* _Work instruction_: The lines wanted are those from the one containing "none -> <span>Mesh" to the last line of the entries below; output them exactly, leaving out pictures.

[Front-end code change data]

· · · ·

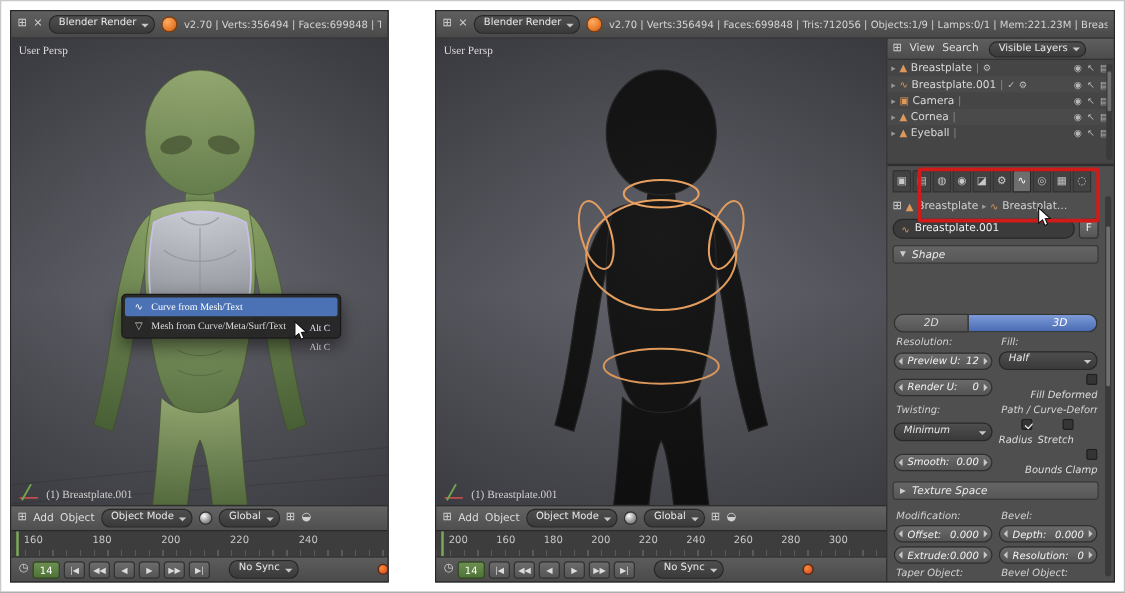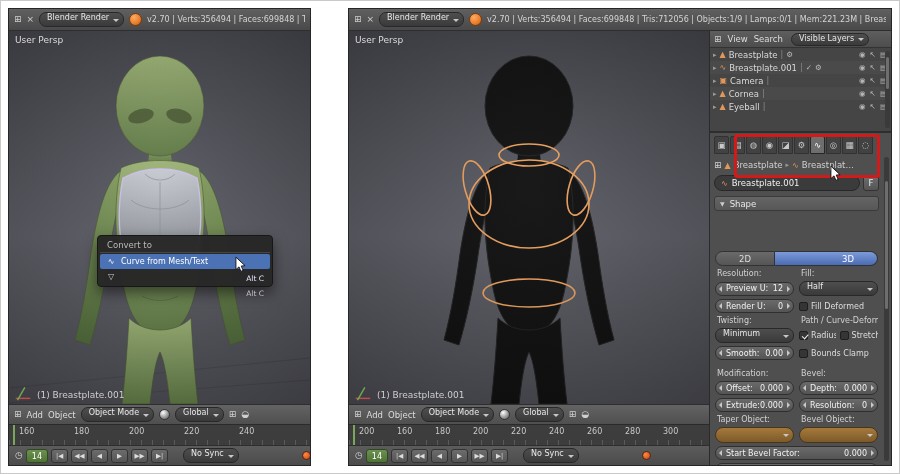"User Persp" .viewport { font-family: none -> Liberation Serif, serif }
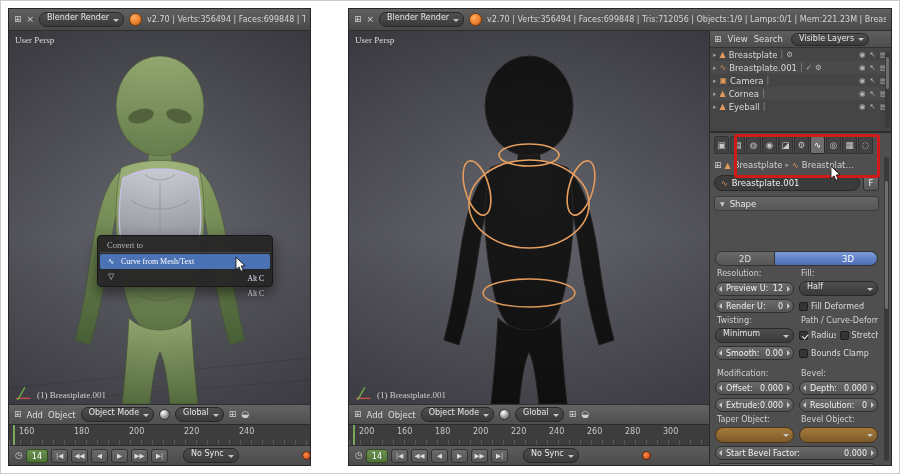"Shape" .sect { font-style: none -> italic }
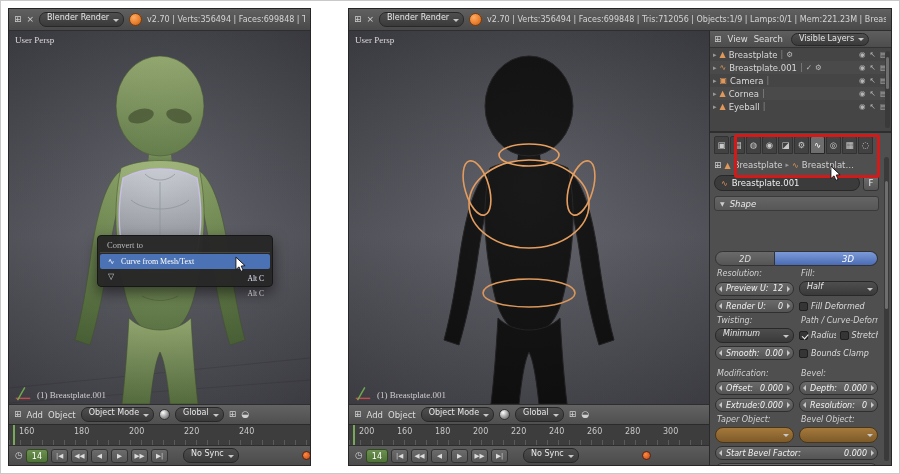"Convert to" div.ctx-title { html: <div>Convert to</div> -> none }
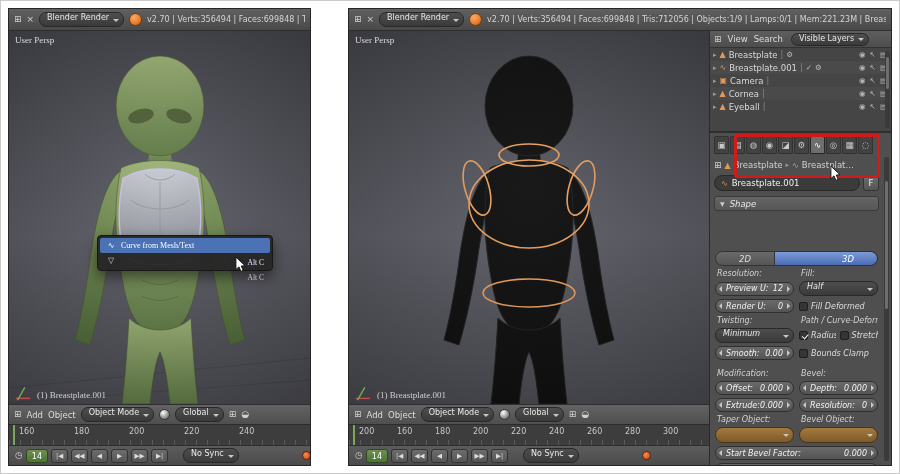"Mesh from Curve/Meta/Surf/Text" span { html: none -> <span>Mesh from Curve/Meta/Surf/Text</span> }
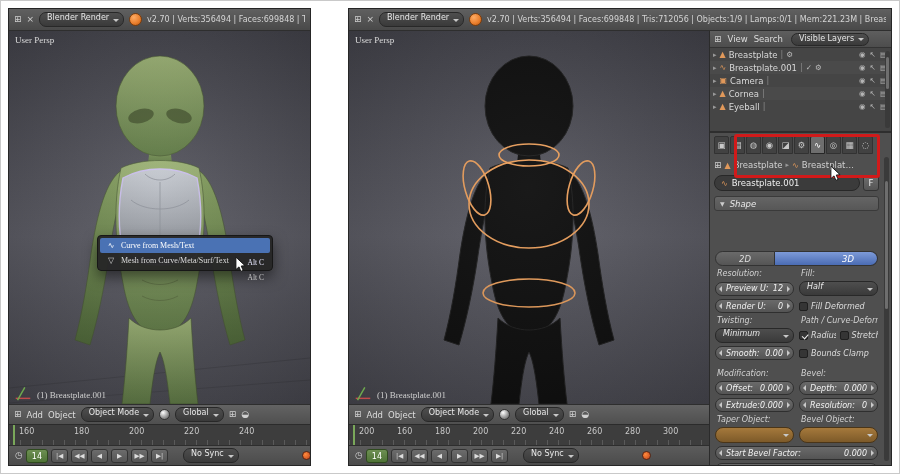"Fill Deformed" .cb { align-items: center -> flex-end; flex-direction: none -> column }
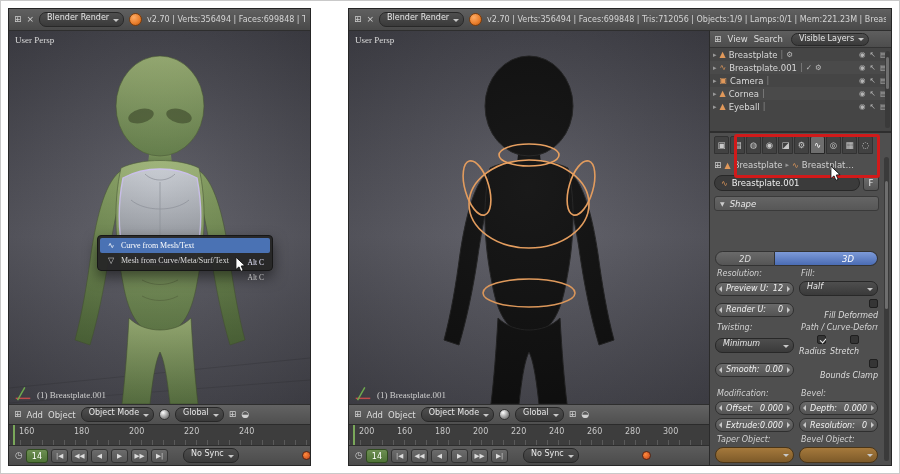"Texture Space" div.sect { html: none -> <div> <div> <span>▶</span> <span>Texture Space</span> </div> </div> }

· · · ·

* _Output for this exercise_:
"Mesh from Curve/Meta/Surf/Text" span { html: none -> <span>Mesh from Curve/Meta/Surf/Text</span> }
"Fill Deformed" .cb { align-items: center -> flex-end; flex-direction: none -> column }
"Texture Space" div.sect { html: none -> <div> <div> <span>▶</span> <span>Texture Space</span> </div> </div> }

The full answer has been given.